How can I stop unwanted URLs from being indexed in Google?

Topic summary

A Shopify store owner discovered nearly 80,000 unwanted URLs with tracking parameters (e.g., ?pr_prod_strat=collection_fallback&pr_seq=uniform) appearing in Google Search Console, potentially harming SEO rankings by consuming crawl budget without being indexed.

Root Cause:
These URLs originate from Shopify’s native product recommendation system, which appends tracking parameters to collect visitor behavior data for improved suggestions.

Proposed Solutions Discussed:

  • Modifying theme code (e.g., card-product.liquid) to strip parameters from crawler-visible links while preserving them for user clicks via JavaScript
  • Adding Disallow rules to robots.txt targeting these parameter patterns
  • Using noindex, nofollow meta tags (deemed ineffective since parameters don’t appear in handle or canonical_url variables)

Community Feedback:
Multiple users report that standard fixes (robots.txt blocks, code modifications) fail to prevent Google from crawling these URLs.

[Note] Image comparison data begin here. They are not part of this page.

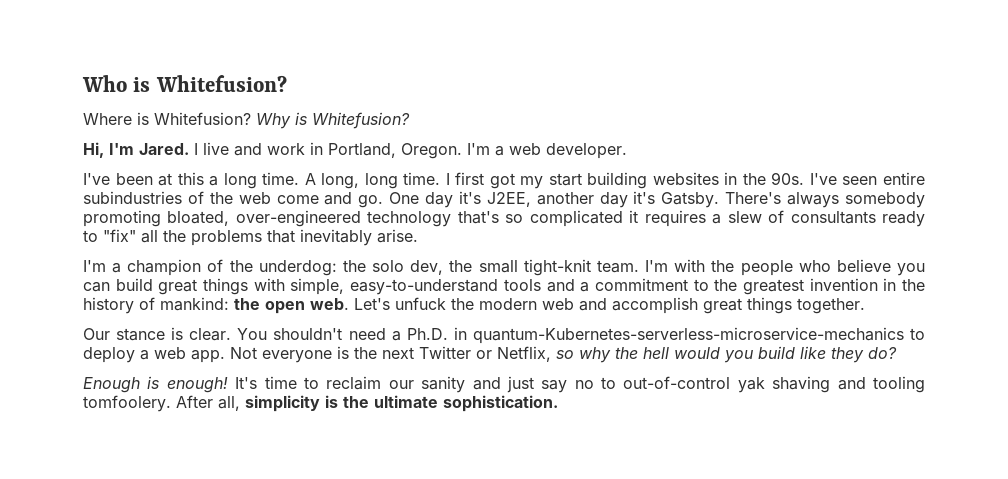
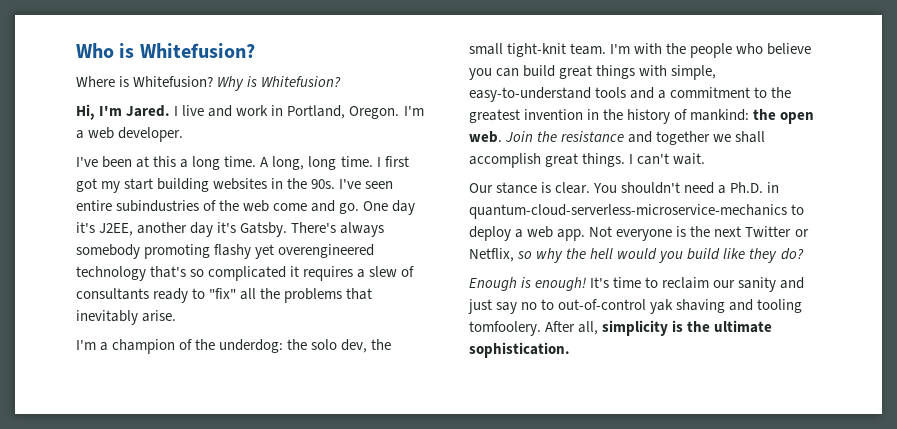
[167,210,361,227] bloated, over-engineered -> [214,244,375,259] flashy yet overengineered
[354,297,865,314] Let's unfuck the modern web and accomplish great things together. -> [505,131,766,145] [469,153,706,168] Join the resistance and together we shall accomplish great things. I can't wait.
[472,327,904,344] quantum-Kubernetes-serverless-microservice-mechanics -> [469,204,787,219] quantum-cloud-serverless-microservice-mechanics

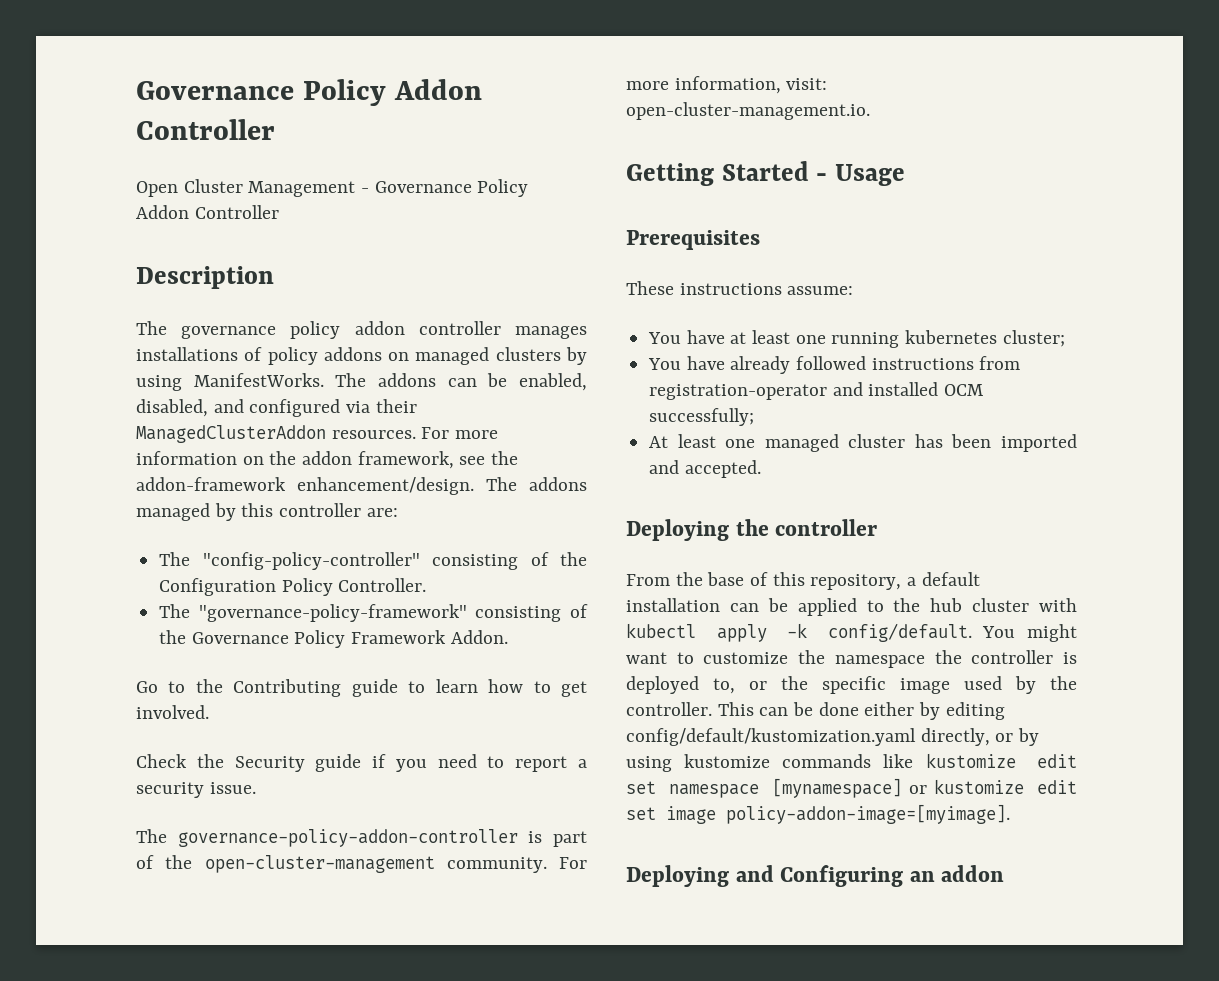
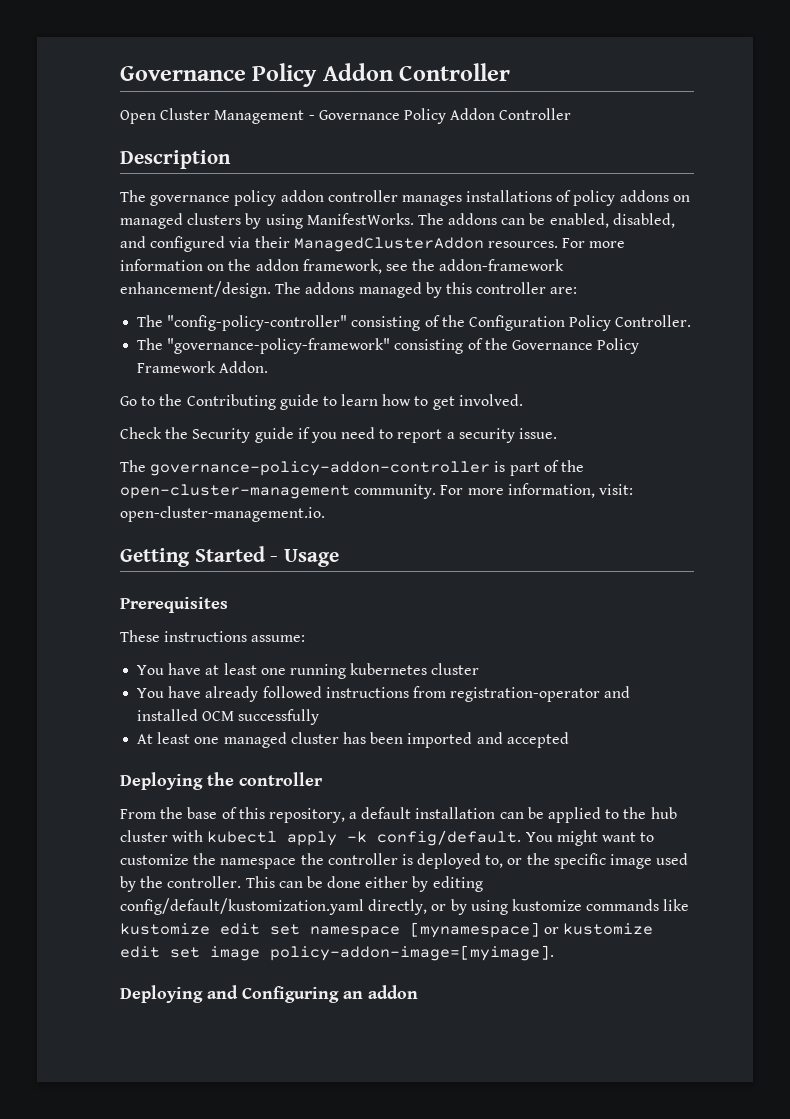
[1002,330,1065,347] cluster; -> [431,663,480,675] cluster
[649,408,755,426] successfully; -> [238,709,320,725] successfully
[684,460,761,478] accepted. -> [506,732,569,748] accepted

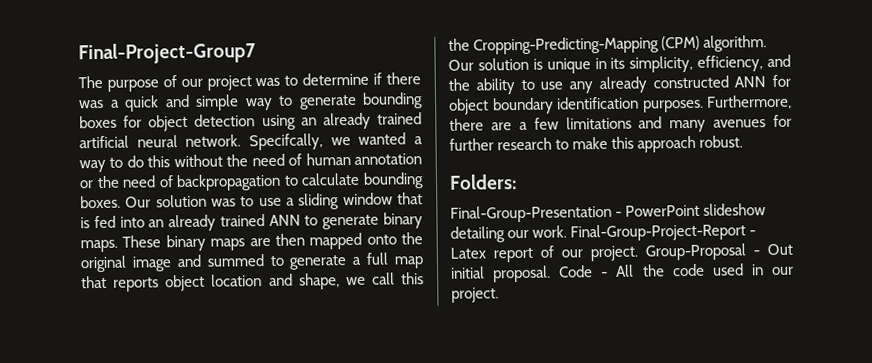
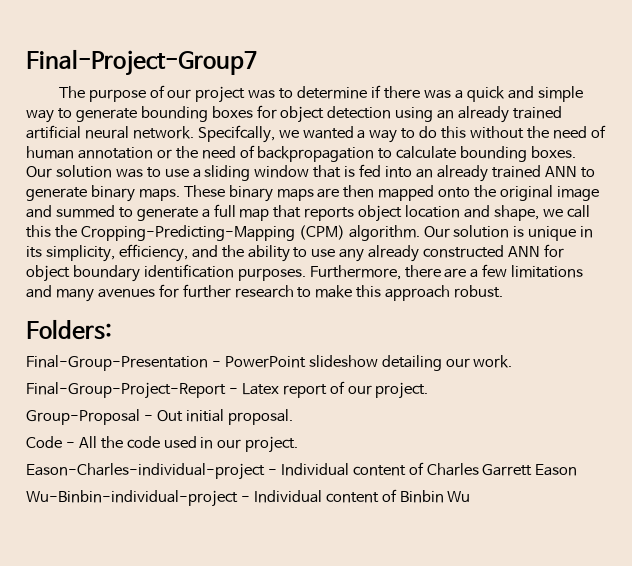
(568, 231) none -> (513, 361) //
(638, 253) none -> (429, 390) //
(552, 274) none -> (293, 417) //
(499, 295) none -> [26,462,578,480] [26,489,471,507] // Eason-Charles-individual-project - Individual content of Charles Garrett Eason // Wu-Binbin-individual-project - Individual content of Binbin Wu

One user claims to have successfully de-indexed 200K+ pages but hasn’t shared the specific method publicly.

Current Status:
No definitive solution confirmed. The issue appears to be a persistent Shopify platform limitation affecting multiple stores. Rebuilding stores won’t resolve it since the tracking mechanism is built into Shopify’s core system. Some users note Google primarily penalizes crawl budget issues on sites with 1M+ pages, suggesting smaller stores may experience limited impact.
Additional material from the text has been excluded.